EXEMPLARY PROCESS FOR DETERMINING PREDICTIVE VALUES RELATED TO AD QUALITY
[0118] FIG. 14 is a flowchart of an exemplary process for determining predictive values relating to the quality of an advertisement according to an implementation consistent with the principles of the invention. As one skilled in the art will appreciate, the process exemplified by FIG. 14 can be implemented in software and stored on a computer-readable memory, such as main memory 430, ROM 440, or storage device 450 of servers 320 or 330 or client 310, as appropriate.
[0119] The exemplary process may begin with the receipt of a search query (block 1400). A user may issue the search query to server 320 for execution by search engine system 325. A set of ads that match the received search query may be obtained by search engine system 325 (block 1405). Search engine system 325 may execute a search, based on the received search query, to ascertain the set of ads, and other documents, that match the search query. Search engine system 325 may provide the set of ads, and a list of the other documents, to the user that issued the search query.

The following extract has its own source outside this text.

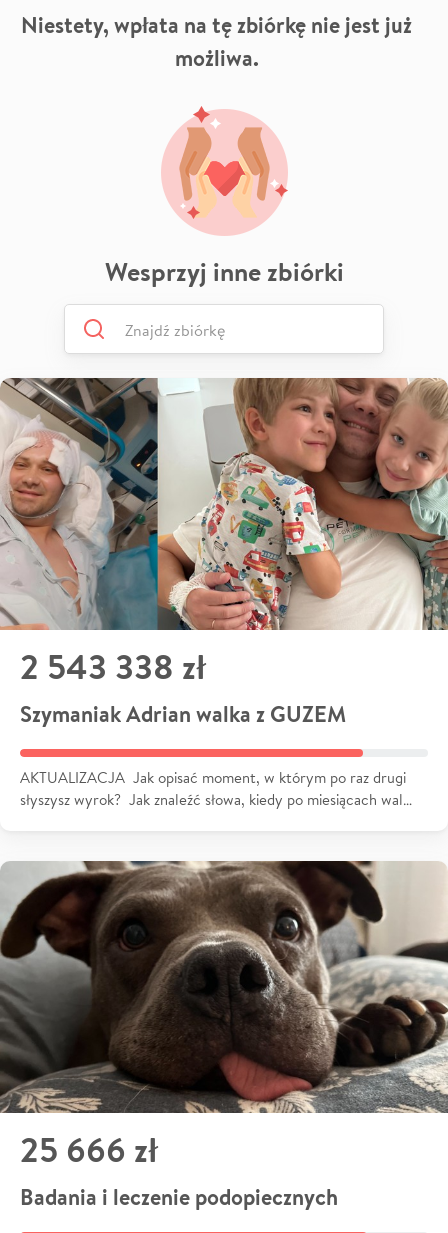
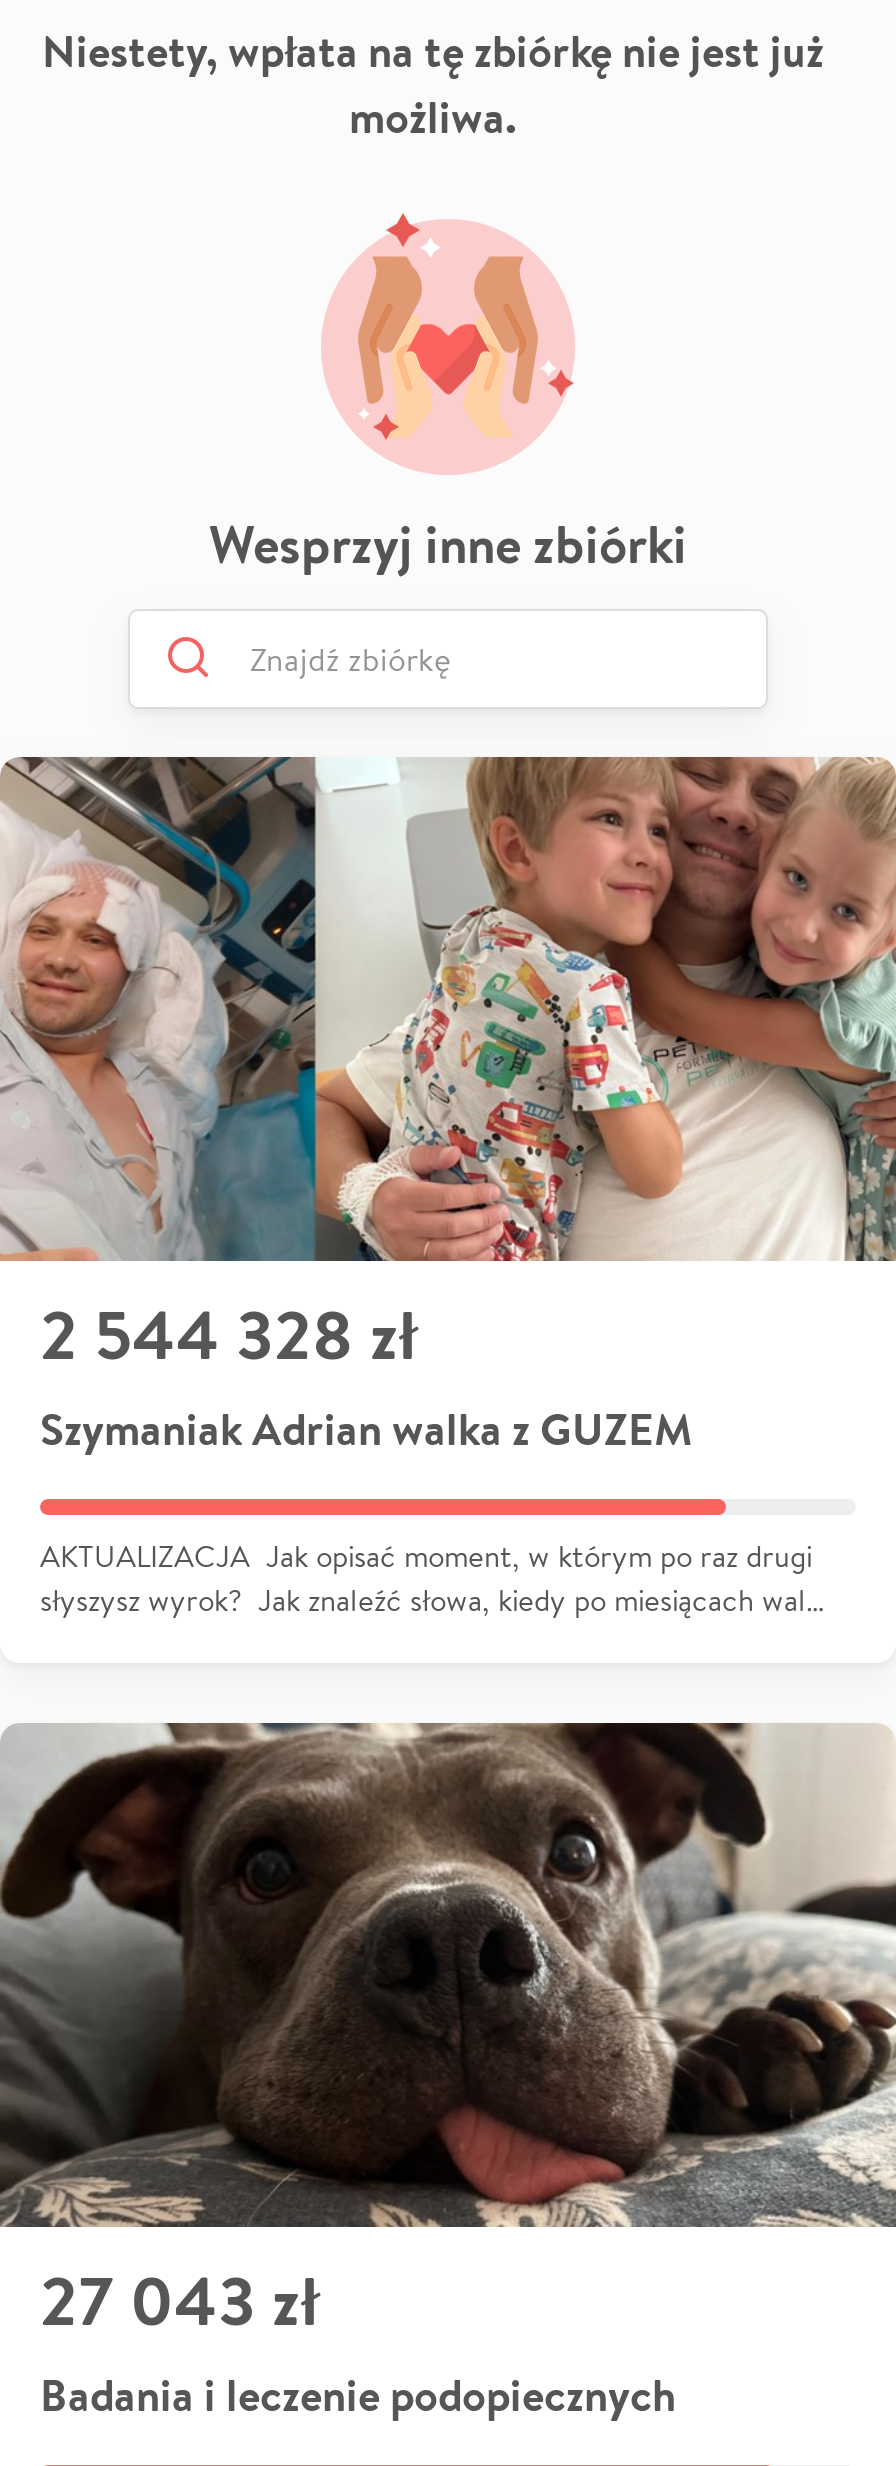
[20,643,206,690] 2 543 338 zł -> [40,1286,418,1380] 2 544 328 zł
[20,1126,158,1173] 25 666 zł -> [40,2253,320,2347] 27 043 zł

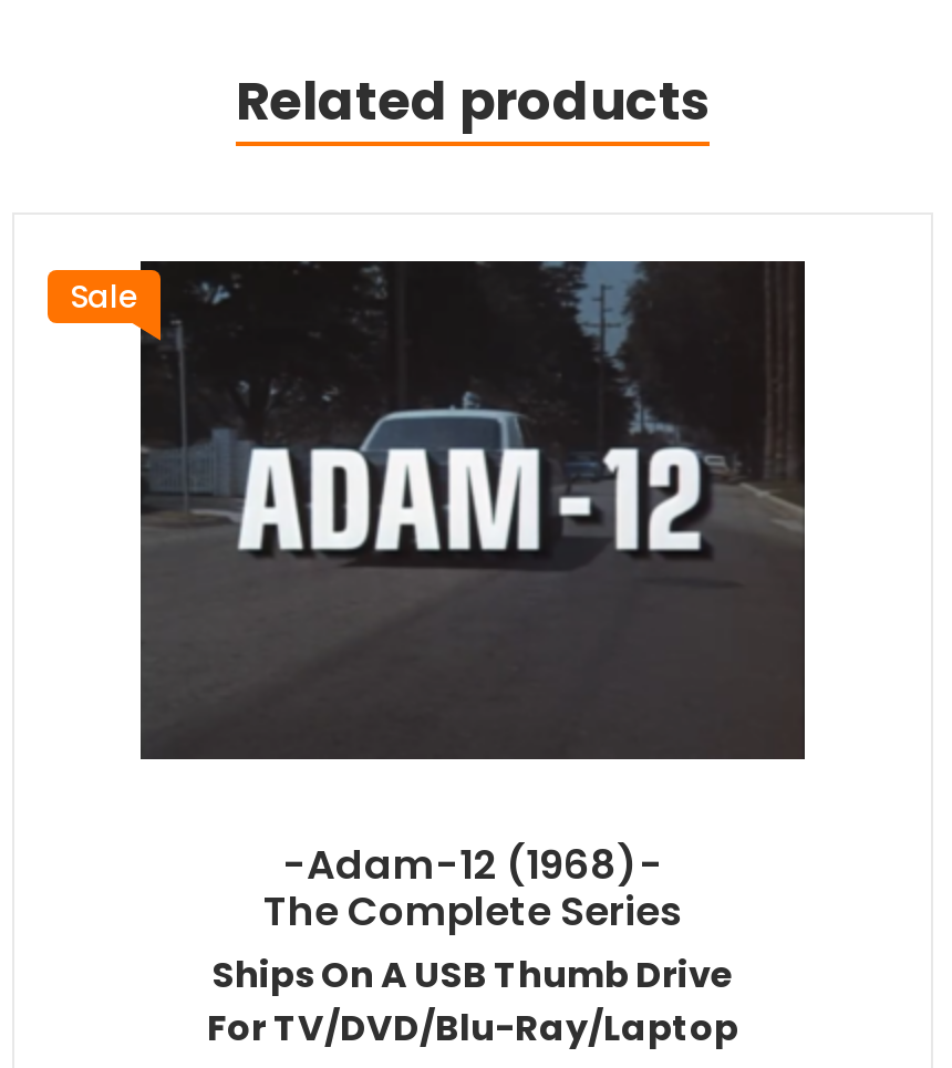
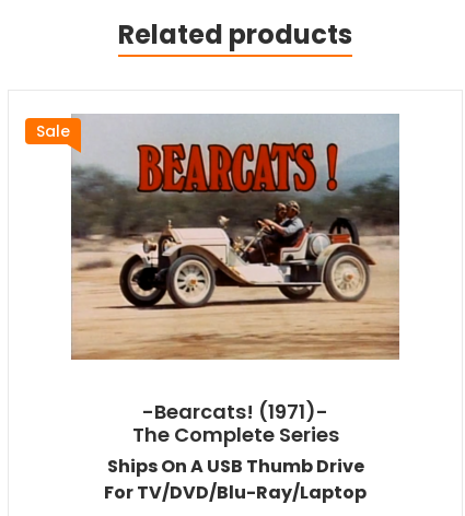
[138,259,807,892] [image] | -Adam-12 (1968)- -> [70,114,400,425] [image] | -Bearcats! (1971)-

[0120] Session features associated with the selection of an ad from the set of ads may be obtained (block 1410). The session features may be measured in real-time during user ad selection or may be obtained from logs of recorded user behavior associated with ad selection. As shown in FIG. 15, a user may select 1500 an ad 1505 associated with a document 1510 (e.g., a document containing search results and relevant ads). An ad landing document 1515 may be provided to the user in response to selection of the ad 1505. As shown in FIG. 15, session features 1520 associated with the selection 1500 of ad 1505 may be measured. The measured session features may include any type of user behavior associated with the selection of an advertisement, such as those described above with respect to block 510 (FIG. 5).